By Diane Kays (guest opinion)
The recent decision of the Parole Board of Canada to grant unescorted passes to convicted murderer Kevin McMurrer re-opens old wounds and raises concerns about the Parole Board’s acceptance of patterns of violence against women.
The Parole Board assesses that Mr. McMurrer does not “present an undue risk to society.” This seems an unbelievable claim about a man who murdered his ex-wife in her workplace in 1989, assaulted a woman when first paroled in 2001, broke conditions of his next parole by contacting a woman at her workplace in 2007, and had parole again revoked as a result of substance abuse-related problems in 2008. Under the terms of his current day passes, he must “report all intimate… relationships and friendships with any females.” This evidence suggests a clearly established pattern of pathological abuse, mostly directed against women.
If this is not “undue risk to society,” we badly need to reconsider what we, as a society, accept as a risk.
If a violent man is a risk to the women and children he has a relationship with, that alone is a terrible “risk to society.” Every woman and child is a vital part of our society with the right to live free of violence and free of fear.
Beyond that, from past decades of unrelenting work to end violence against women and children, we have learned the hard way that “risk to society” includes not only risk to the person in a current or former relationship with an abuser, but also to families and friends associated with her. As Kevin McMurrer’s pattern of invasion of women’s workplaces demonstrates, the risk extends to people a woman is close to: her co-workers and her family, friends, and neighbours.
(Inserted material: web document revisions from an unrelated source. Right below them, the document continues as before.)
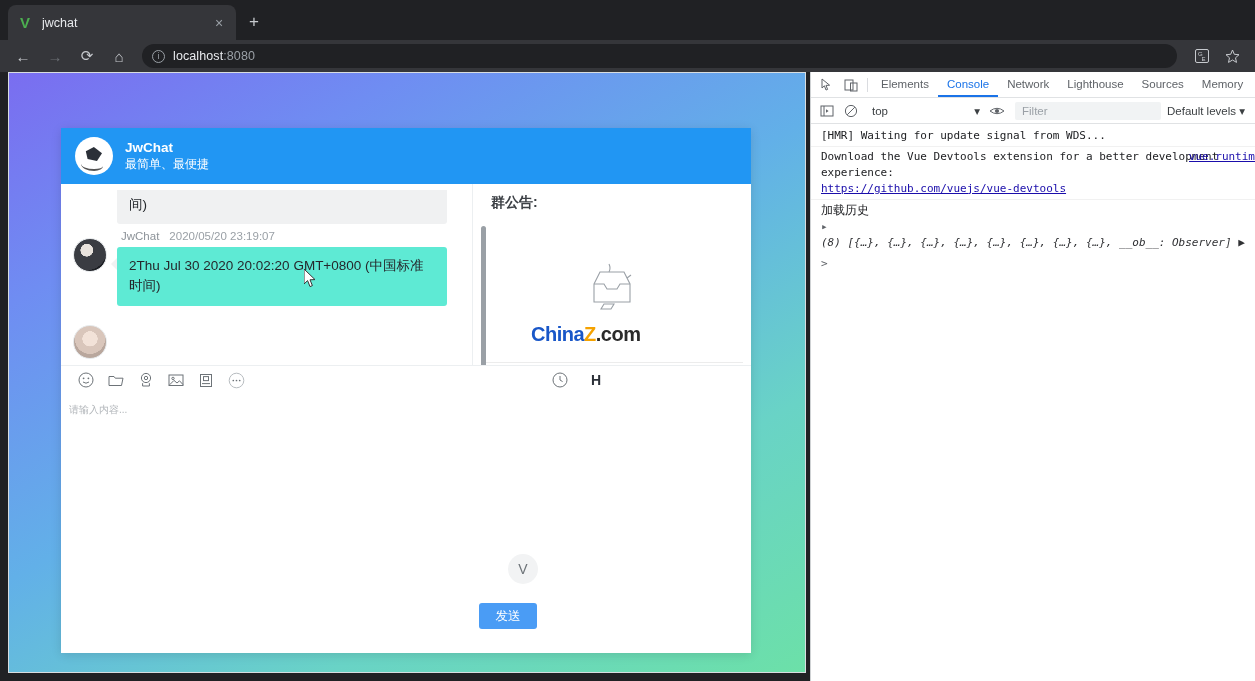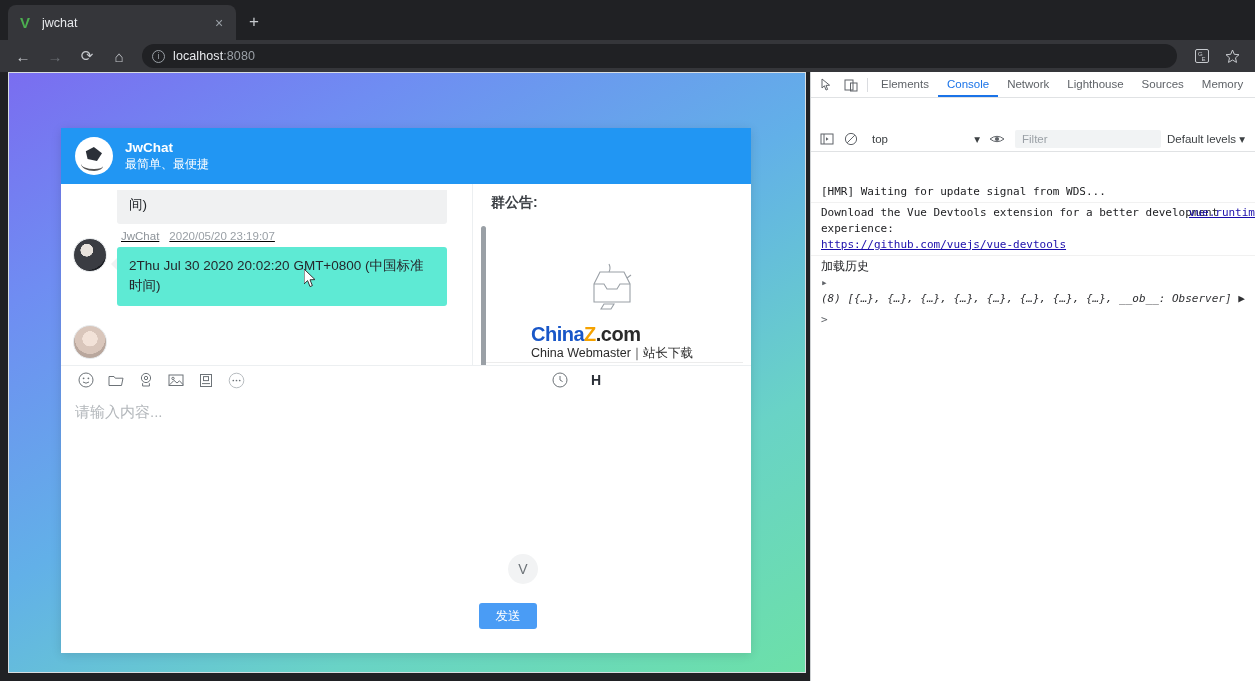"Elements" .devtools { gap: 28px -> none }
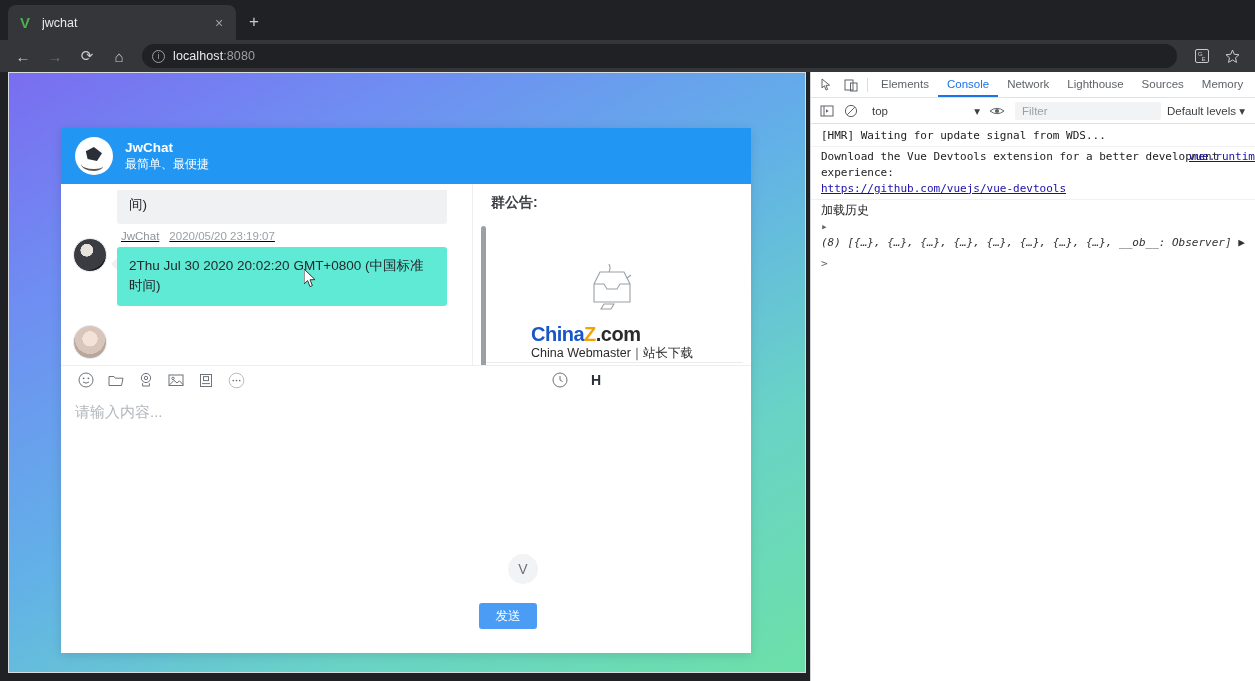"JwChat 2020/05/20 23:19:07" .msg { text-decoration: underline -> none }
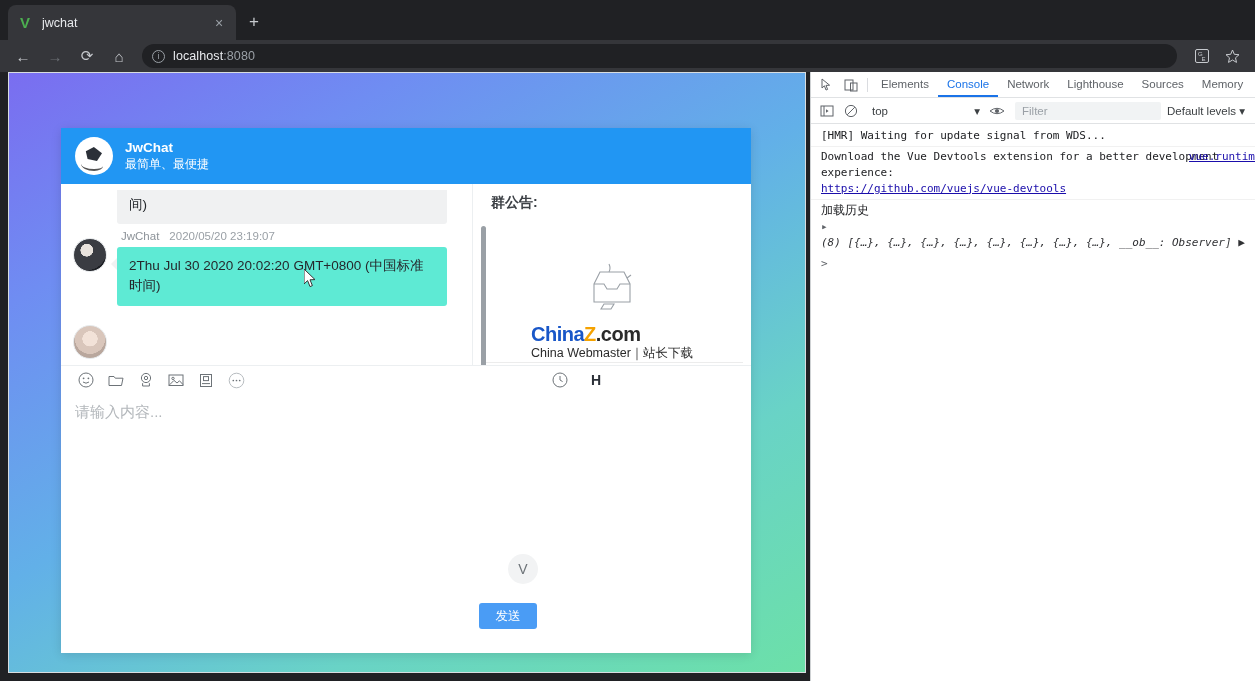"China Webmaster｜站长下载" div.wm-sub { html: <div>China Webmaster｜站长下载</div> -> none }
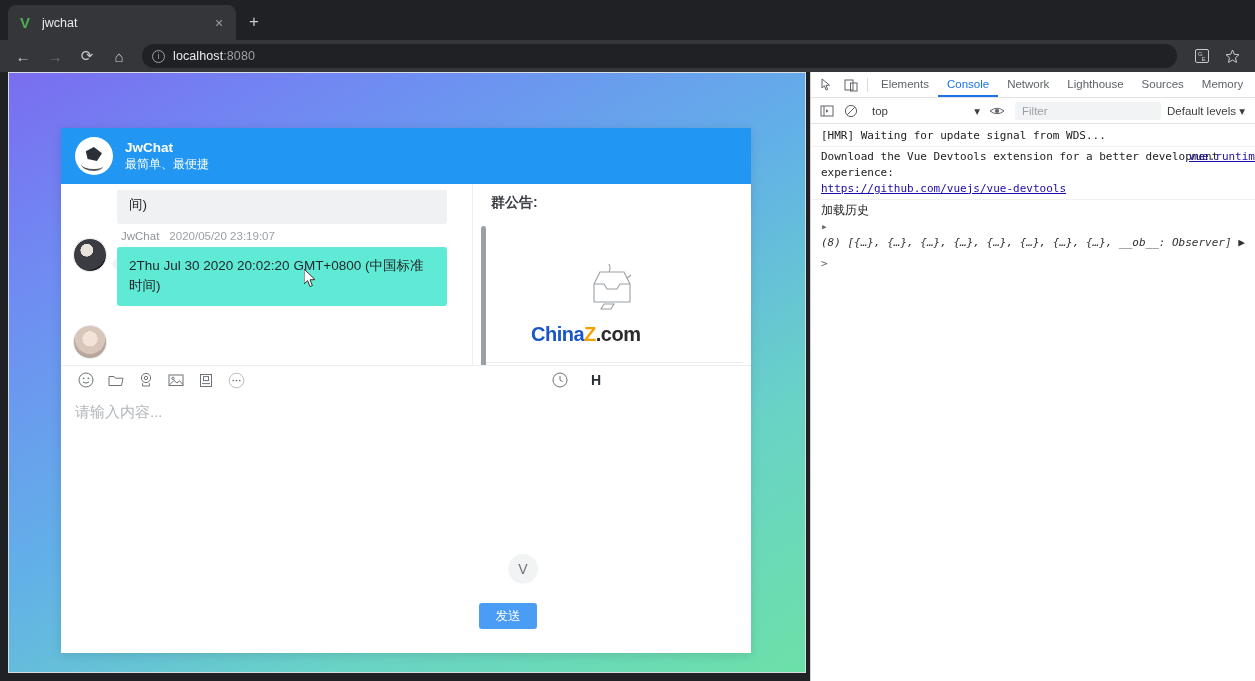"请输入内容..." .chat-input { font-size: 15px -> 10px; padding: 8px 14px -> 8px 8px }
It is not true to suggest someone is “only” a threat to the person he has had a relationship with.
As Kevin McMurrer’s murder of Carrie Ellen Crossman tragically demonstrated, it is not enough to leave or end an abusive relationship. In fact, the most dangerous time of all for an abused woman is when she attempts to leave her abuser; a quarter of all women who are murdered by an intimate partner had already left the relationship.
Family violence and violence against women are a risk to all of society. Violence is a problem for all of our society to address.
Every woman’s life matters – no matter what her current or past relationships are, or with whom. On average, one woman in Canada is killed by her intimate partner every six days. On any given day in Canada, more than 3,300 women (along with their 3,000 children) sleep in an emergency shelter to escape domestic violence. Justice Canada tells us that spousal violence costs Canada $7.4 billion every year. On top of that economic cost, you cannot put a price on a life.
Only weeks after Carrie Ellen Crossman was gunned down by Kevin McMurrer, the horrifying national tragedy known as the Montreal Massacre saw 14 women singled out in hatred and murdered because they were women. In Prince Edward Island, in the 25 years since Carrie Ellen Crossman died, eight other women have died at the hands of men who knew them.
During the past 25 years, the purple ribbon has become a powerful symbol for Prince Edward Islanders who want to take a stand against violence. When we wear a purple ribbon, we take a stand to create a society that prevents and ends violence. When we wear a purple ribbon, we say that violence against women by their intimate partners is a “risk to society” that we are unwilling to accept.
We hope the Parole Board of Canada hears and understands these messages when they face decisions about what constitutes an “undue risk to society.” To us, unescorted day passes under the terms set for Kevin McMurrer are too great a risk to bear.
Diane Kays is the chairperson of the Prince Edward Island Advisory Council on the Status of Women.